知らぬ存是ぬを貫き通しながら、王の座を狙う我が子ベルゼブルの背中を後押ししている――もしくは後押しをする可能性だってある。
「どうお思いになって?」
「今はなんとも。しかしおそらく、ベルゼブルは近いうち仕掛けてくるでしょう。その時が鍵かと」
ニヴィアが口を開く。ライオネルが静かに答えた。
アマデウスの隣では、ライオネルは顎に手を当てて思考している。ライオネルの表情は真剣そのものだ。彼はどうにかこの争いに終止符を打とうとしているようだ。おそらくは妹コルベルが人間界で平和に暮らしていけるよう、兄としてどうにかしたいと思っているに違いない。アマデウスの身を案じていた兄達のように――……。

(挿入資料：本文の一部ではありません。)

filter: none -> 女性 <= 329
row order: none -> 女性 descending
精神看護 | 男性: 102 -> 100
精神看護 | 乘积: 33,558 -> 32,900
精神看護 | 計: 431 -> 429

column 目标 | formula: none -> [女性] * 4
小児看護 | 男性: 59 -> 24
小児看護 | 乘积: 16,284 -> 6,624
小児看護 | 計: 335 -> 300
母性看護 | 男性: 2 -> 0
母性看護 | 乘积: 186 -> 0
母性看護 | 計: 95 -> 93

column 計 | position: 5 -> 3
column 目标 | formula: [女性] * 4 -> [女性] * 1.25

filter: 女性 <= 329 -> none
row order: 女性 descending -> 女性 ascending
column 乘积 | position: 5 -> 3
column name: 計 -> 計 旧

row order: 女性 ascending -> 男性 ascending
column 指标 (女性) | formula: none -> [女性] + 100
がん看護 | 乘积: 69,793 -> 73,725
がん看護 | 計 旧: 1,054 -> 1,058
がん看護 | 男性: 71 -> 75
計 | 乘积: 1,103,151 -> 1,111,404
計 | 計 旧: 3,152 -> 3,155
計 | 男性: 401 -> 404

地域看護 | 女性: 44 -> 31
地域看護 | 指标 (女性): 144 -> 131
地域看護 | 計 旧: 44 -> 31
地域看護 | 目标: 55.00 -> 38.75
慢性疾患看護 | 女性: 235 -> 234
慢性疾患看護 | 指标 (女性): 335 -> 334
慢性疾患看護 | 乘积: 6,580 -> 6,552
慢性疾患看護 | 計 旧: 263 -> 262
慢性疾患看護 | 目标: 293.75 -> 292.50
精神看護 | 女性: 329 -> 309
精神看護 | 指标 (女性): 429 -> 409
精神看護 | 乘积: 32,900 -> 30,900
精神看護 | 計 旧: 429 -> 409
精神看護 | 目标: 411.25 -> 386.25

――今夜は少し肌寒い。二階にあるこの大広間は吹き抜けになっていて、窓には鉄製の桟で固定した木製の鎧戸があるばかりだ。おかげで風が夜気を運んでくる。アマデウスがほんの僅かに身震いした。
ライオネルはそんなアマデウスが目についたらしい。羽織っていたコートをアマデウスの両肩に掛けた。
見上げれば、彼は真剣な面持ちで広間にいる王とその弟に視線を向けている。こちら側を見ない彼はまるでアマデウスの身体を気遣うこの仕草が当たり前だとでもいうようではないか。
だが、彼がアマデウスを気遣う必要はない。